> _Instructions to follow_: Filter the entries below, keeping only lines with the word "Ruby".

> _Input data_:
————————

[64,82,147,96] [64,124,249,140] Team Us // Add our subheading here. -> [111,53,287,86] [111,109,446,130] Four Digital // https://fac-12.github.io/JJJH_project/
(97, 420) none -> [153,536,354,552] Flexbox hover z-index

————————

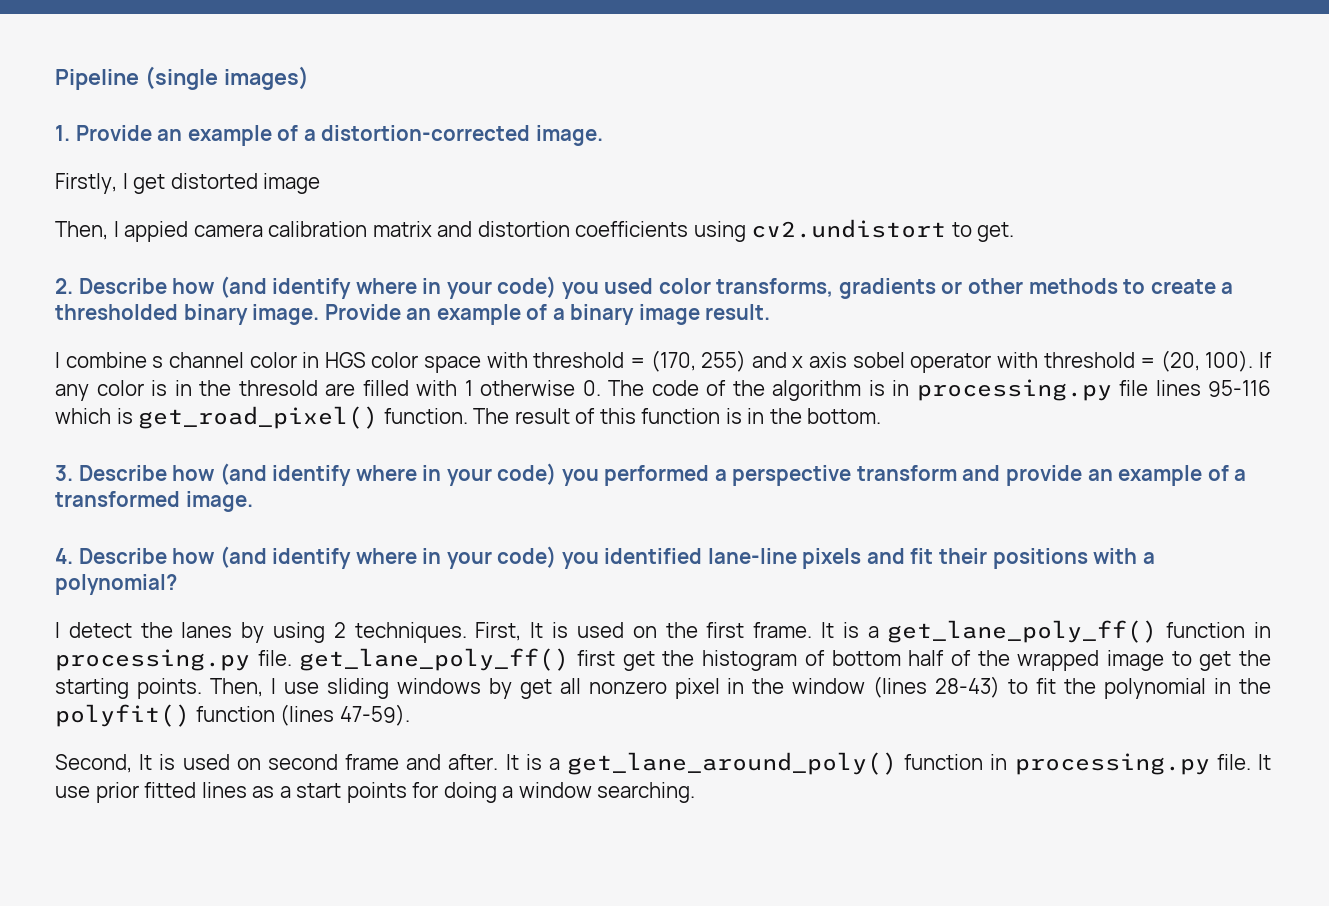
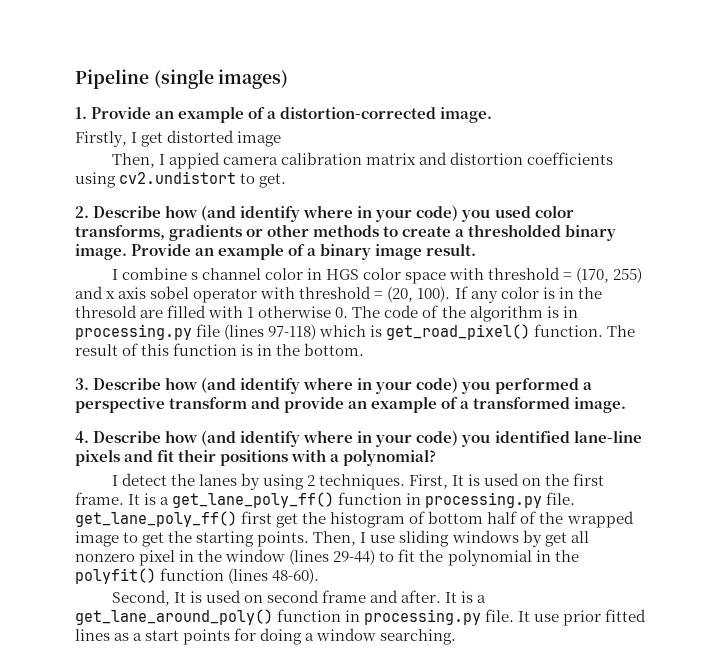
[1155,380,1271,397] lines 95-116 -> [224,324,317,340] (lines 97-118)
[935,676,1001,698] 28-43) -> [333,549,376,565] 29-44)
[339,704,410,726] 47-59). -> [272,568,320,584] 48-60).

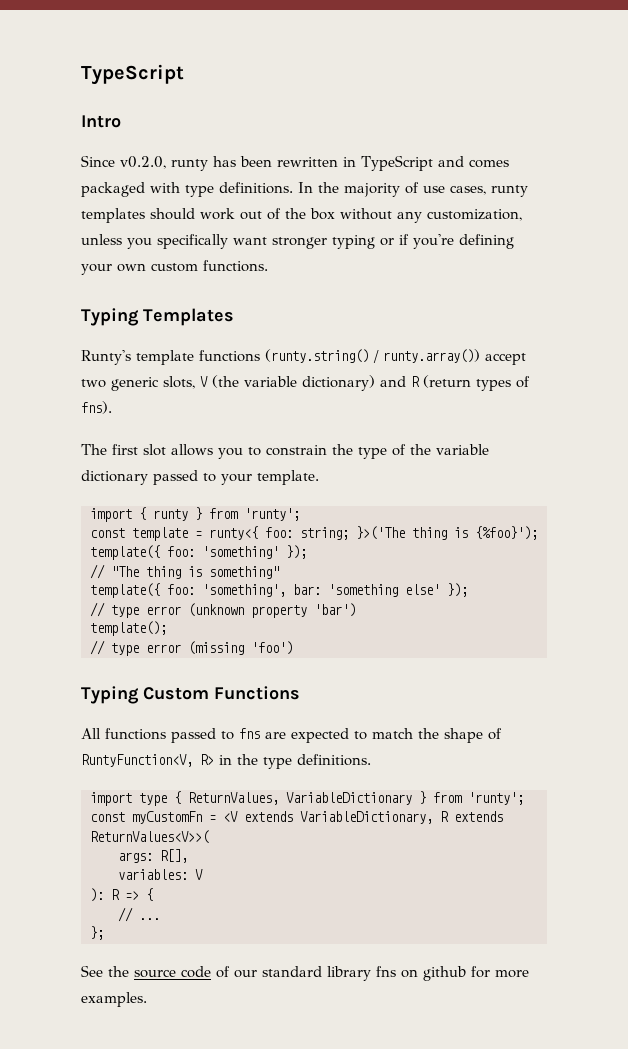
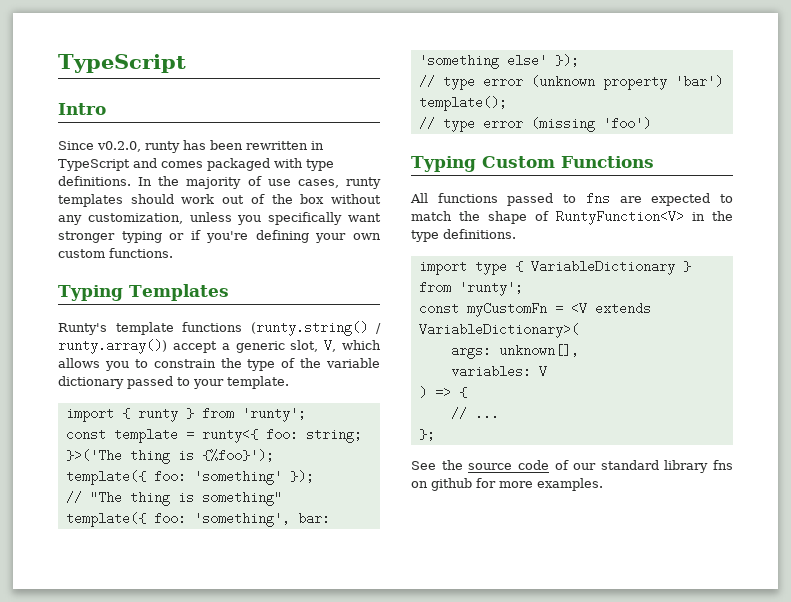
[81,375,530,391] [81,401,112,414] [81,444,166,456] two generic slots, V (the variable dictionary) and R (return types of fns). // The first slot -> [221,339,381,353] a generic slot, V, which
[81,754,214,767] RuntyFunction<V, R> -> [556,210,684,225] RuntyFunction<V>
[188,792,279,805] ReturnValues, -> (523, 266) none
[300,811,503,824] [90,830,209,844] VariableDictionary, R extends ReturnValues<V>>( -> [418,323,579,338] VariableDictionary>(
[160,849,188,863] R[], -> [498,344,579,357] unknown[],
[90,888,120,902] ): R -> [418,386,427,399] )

————————

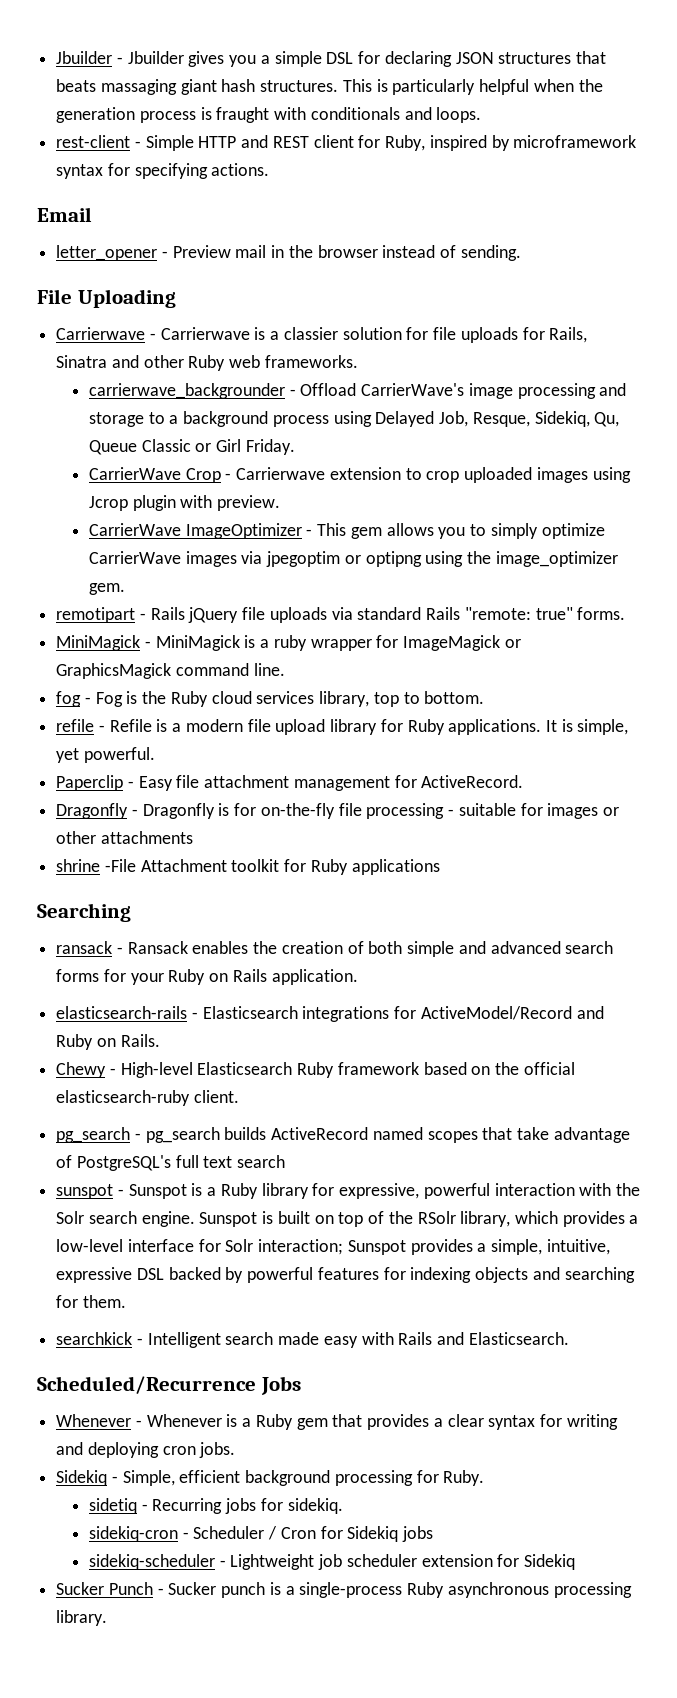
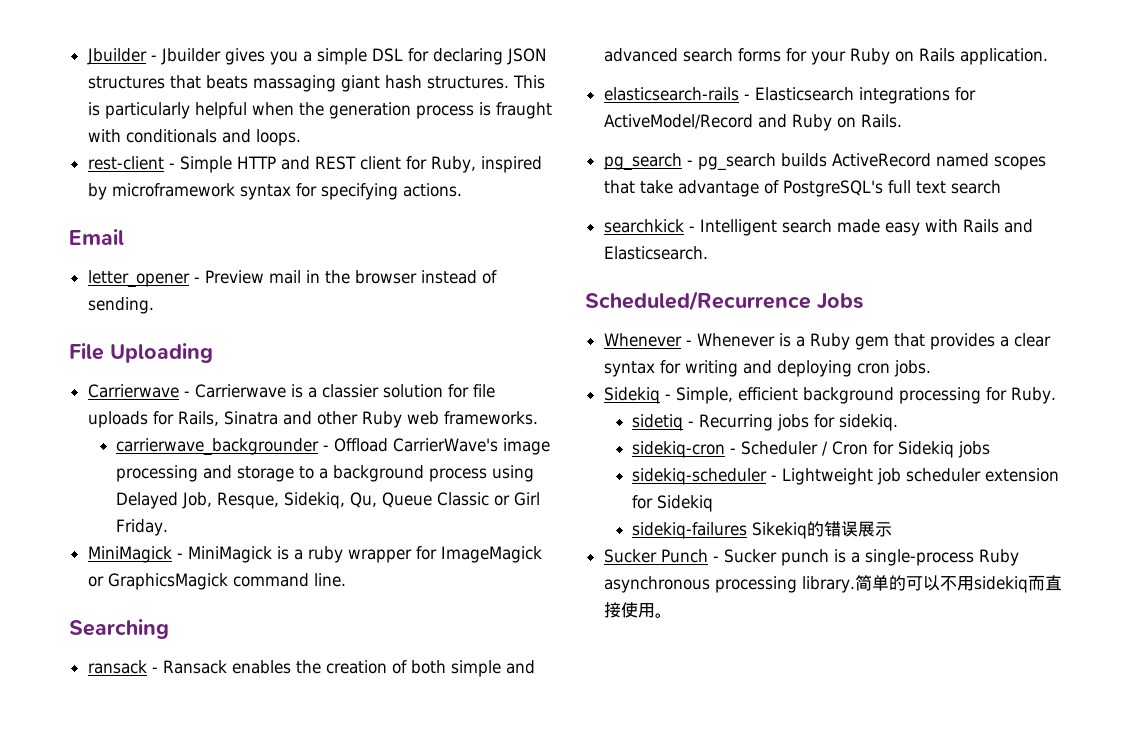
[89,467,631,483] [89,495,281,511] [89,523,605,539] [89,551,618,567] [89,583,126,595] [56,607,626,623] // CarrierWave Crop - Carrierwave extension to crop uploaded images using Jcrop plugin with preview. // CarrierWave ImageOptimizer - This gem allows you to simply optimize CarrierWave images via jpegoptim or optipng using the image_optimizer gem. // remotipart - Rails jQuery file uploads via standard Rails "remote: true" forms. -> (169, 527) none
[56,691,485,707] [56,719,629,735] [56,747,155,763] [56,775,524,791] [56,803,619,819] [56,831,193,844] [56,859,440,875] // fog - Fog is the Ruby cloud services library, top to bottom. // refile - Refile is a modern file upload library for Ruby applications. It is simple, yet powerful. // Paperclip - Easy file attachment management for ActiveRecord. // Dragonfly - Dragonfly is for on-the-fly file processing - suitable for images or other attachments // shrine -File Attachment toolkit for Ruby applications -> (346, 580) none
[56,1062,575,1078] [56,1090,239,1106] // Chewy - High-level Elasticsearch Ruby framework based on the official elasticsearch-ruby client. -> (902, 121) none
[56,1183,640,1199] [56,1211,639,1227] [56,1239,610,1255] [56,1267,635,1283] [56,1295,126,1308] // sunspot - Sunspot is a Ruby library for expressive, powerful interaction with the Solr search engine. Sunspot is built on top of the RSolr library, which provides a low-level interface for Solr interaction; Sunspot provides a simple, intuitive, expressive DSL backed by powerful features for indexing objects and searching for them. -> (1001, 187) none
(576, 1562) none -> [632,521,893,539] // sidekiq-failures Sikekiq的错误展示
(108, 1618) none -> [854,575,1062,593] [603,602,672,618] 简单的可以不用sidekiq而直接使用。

————————

> _Answer to this exercise_:
[56,691,485,707] [56,719,629,735] [56,747,155,763] [56,775,524,791] [56,803,619,819] [56,831,193,844] [56,859,440,875] // fog - Fog is the Ruby cloud services library, top to bottom. // refile - Refile is a modern file upload library for Ruby applications. It is simple, yet powerful. // Paperclip - Easy file attachment management for ActiveRecord. // Dragonfly - Dragonfly is for on-the-fly file processing - suitable for images or other attachments // shrine -File Attachment toolkit for Ruby applications -> (346, 580) none
[56,1062,575,1078] [56,1090,239,1106] // Chewy - High-level Elasticsearch Ruby framework based on the official elasticsearch-ruby client. -> (902, 121) none
[56,1183,640,1199] [56,1211,639,1227] [56,1239,610,1255] [56,1267,635,1283] [56,1295,126,1308] // sunspot - Sunspot is a Ruby library for expressive, powerful interaction with the Solr search engine. Sunspot is built on top of the RSolr library, which provides a low-level interface for Solr interaction; Sunspot provides a simple, intuitive, expressive DSL backed by powerful features for indexing objects and searching for them. -> (1001, 187) none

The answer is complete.